## Exercise
Of all the lines below, return only those starting with the line holding "(153, 269) none" and going on through the line holding "[316,261,435,275] rolling them", exactly as written.

## Provided data
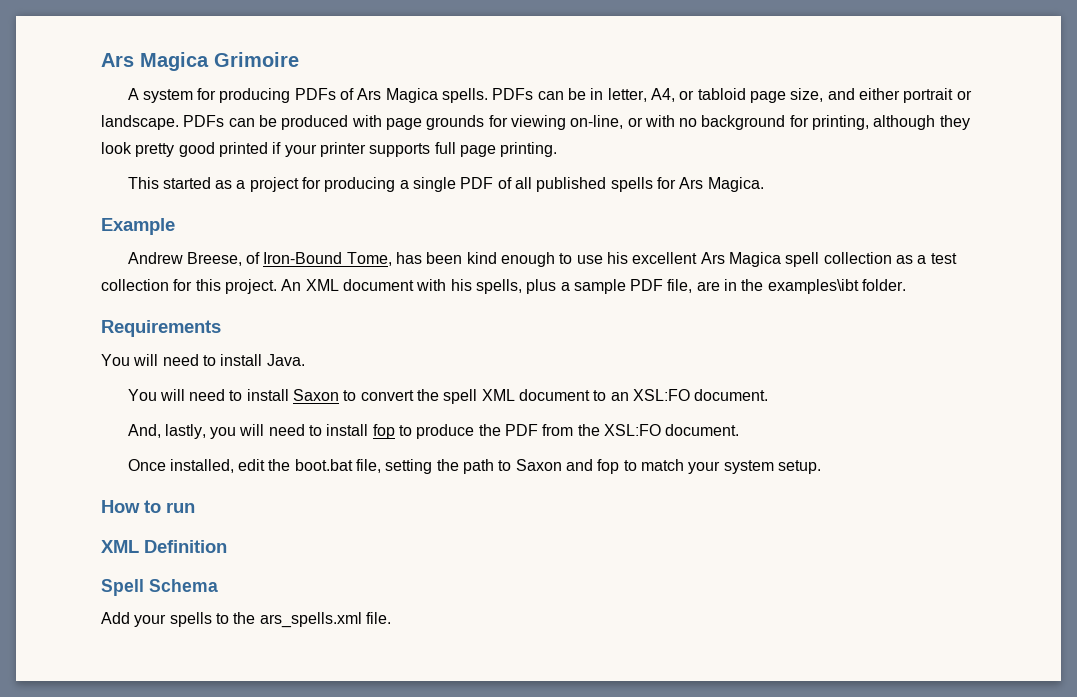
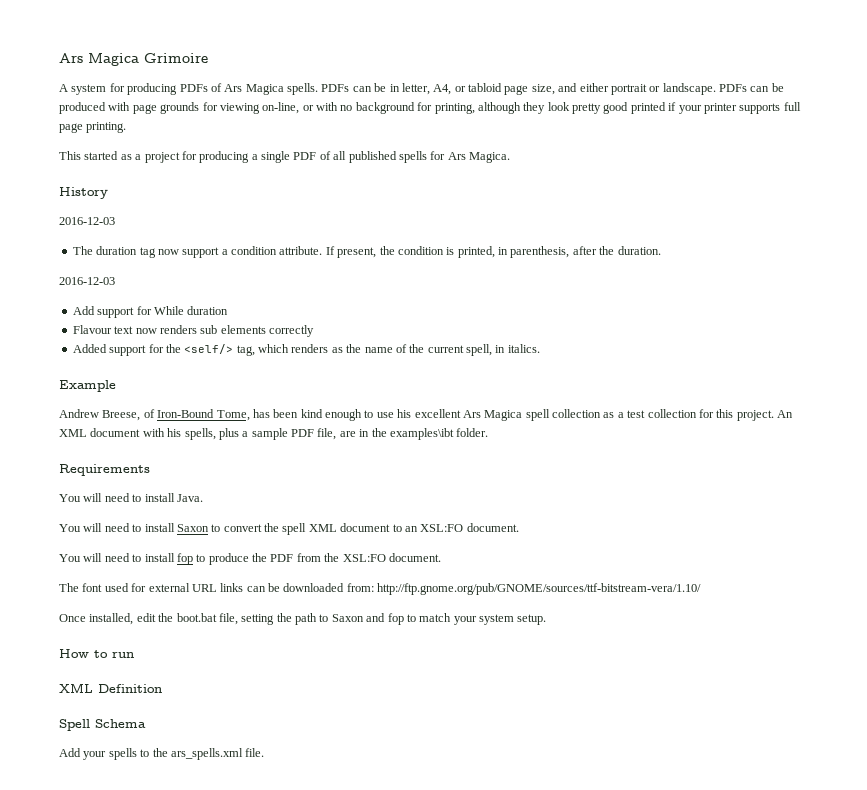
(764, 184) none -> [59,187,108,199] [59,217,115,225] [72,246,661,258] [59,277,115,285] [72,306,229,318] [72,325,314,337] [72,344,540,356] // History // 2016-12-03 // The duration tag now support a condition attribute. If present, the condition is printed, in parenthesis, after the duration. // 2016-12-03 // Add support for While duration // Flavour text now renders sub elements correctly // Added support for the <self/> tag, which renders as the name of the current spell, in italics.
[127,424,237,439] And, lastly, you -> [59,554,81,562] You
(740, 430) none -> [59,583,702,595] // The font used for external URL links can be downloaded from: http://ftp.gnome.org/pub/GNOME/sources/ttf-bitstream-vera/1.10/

--

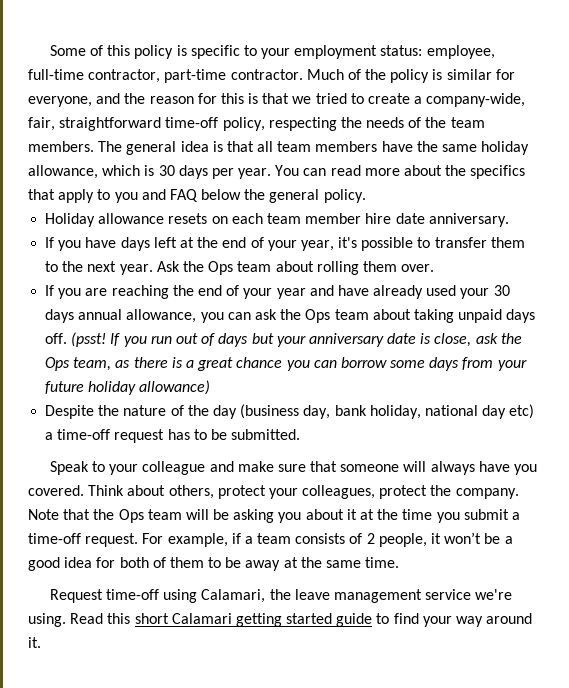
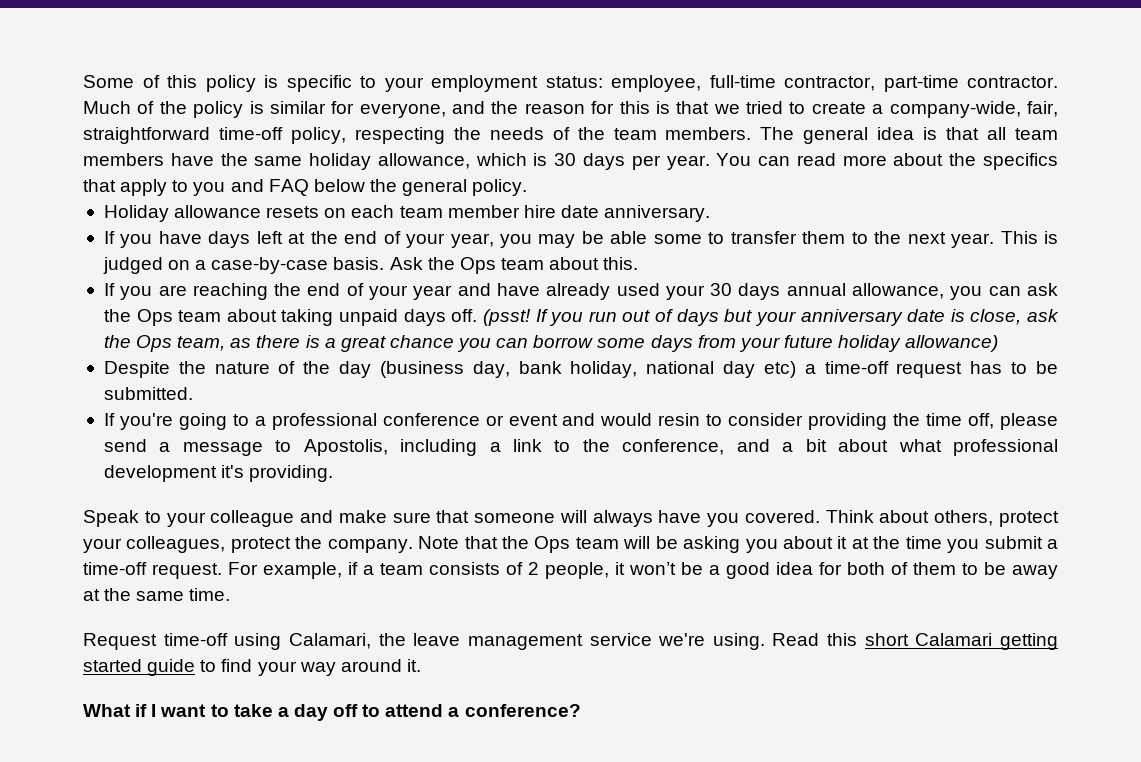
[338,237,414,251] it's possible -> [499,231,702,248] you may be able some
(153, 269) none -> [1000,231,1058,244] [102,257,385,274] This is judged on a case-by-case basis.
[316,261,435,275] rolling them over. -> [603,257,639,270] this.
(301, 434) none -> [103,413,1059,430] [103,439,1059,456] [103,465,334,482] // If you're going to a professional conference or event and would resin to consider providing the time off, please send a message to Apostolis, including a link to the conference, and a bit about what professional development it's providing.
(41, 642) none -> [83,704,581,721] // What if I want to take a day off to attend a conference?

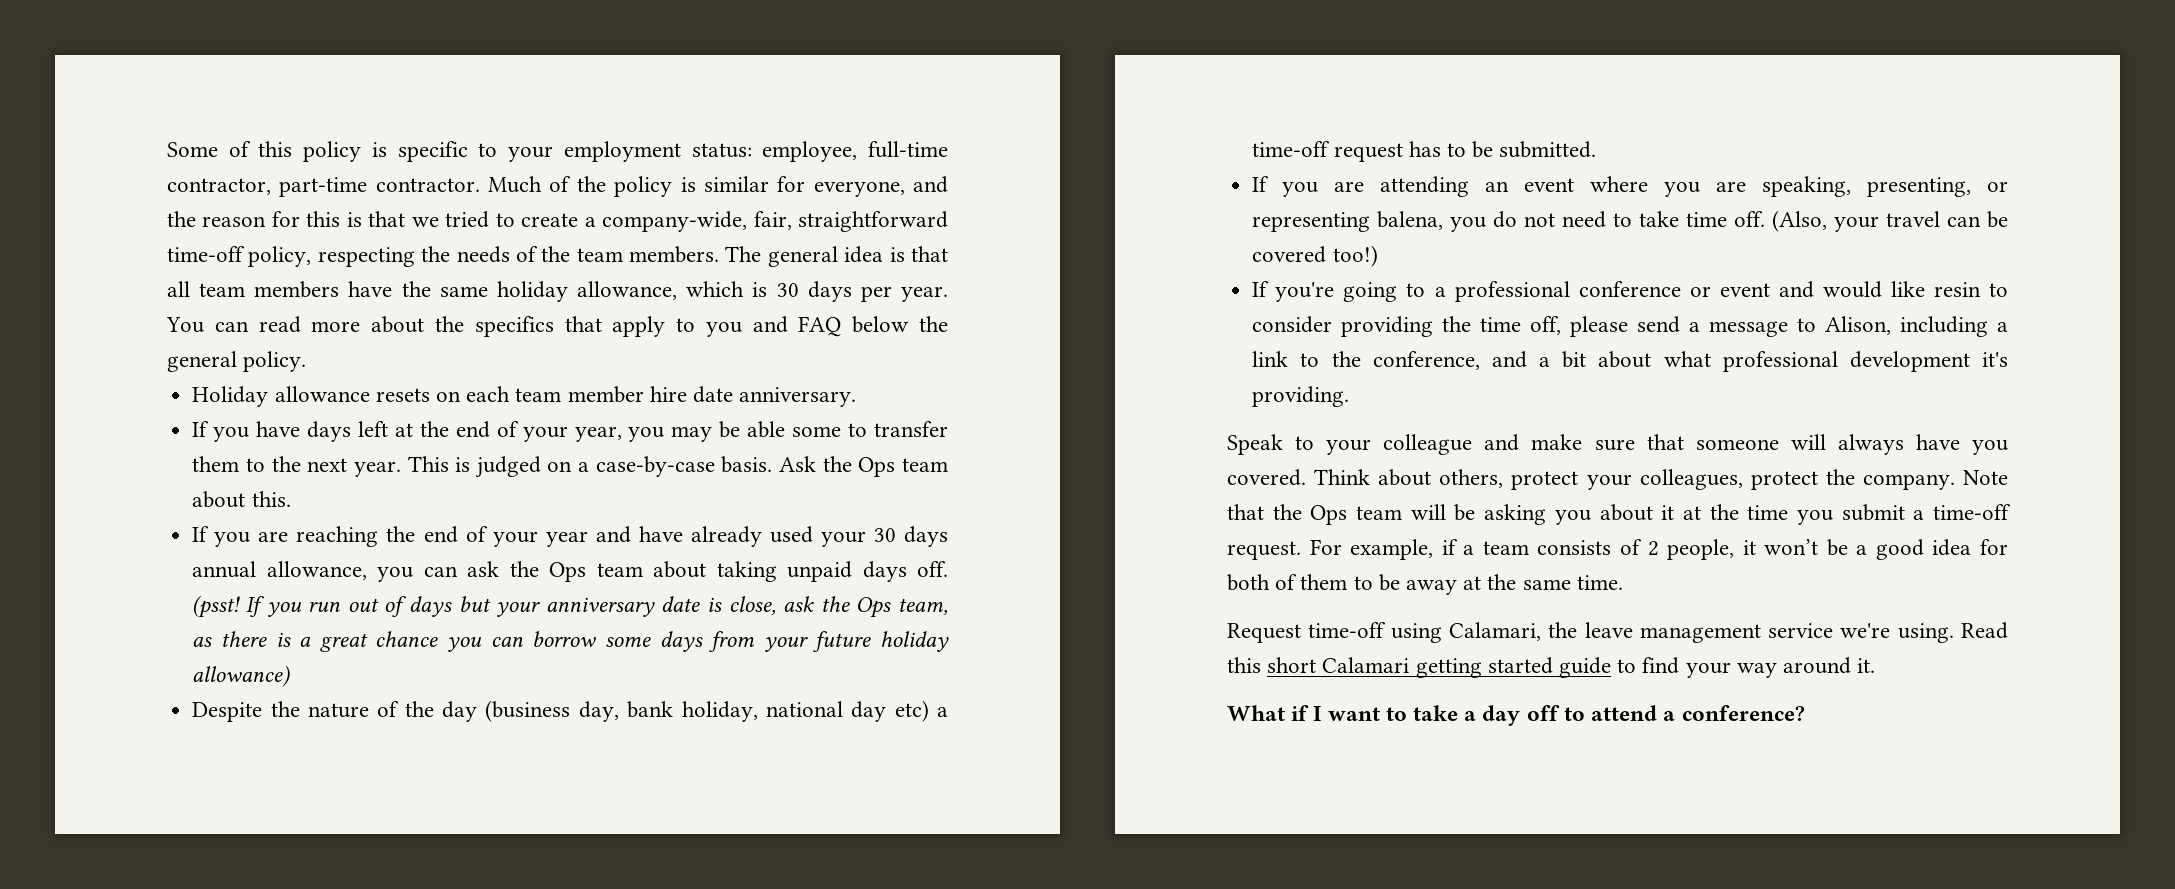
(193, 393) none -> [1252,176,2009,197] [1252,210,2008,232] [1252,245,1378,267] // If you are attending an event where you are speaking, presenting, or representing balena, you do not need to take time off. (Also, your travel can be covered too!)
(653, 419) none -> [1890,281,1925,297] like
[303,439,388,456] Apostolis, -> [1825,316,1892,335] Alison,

## Finished task
(153, 269) none -> [1000,231,1058,244] [102,257,385,274] This is judged on a case-by-case basis.
[316,261,435,275] rolling them over. -> [603,257,639,270] this.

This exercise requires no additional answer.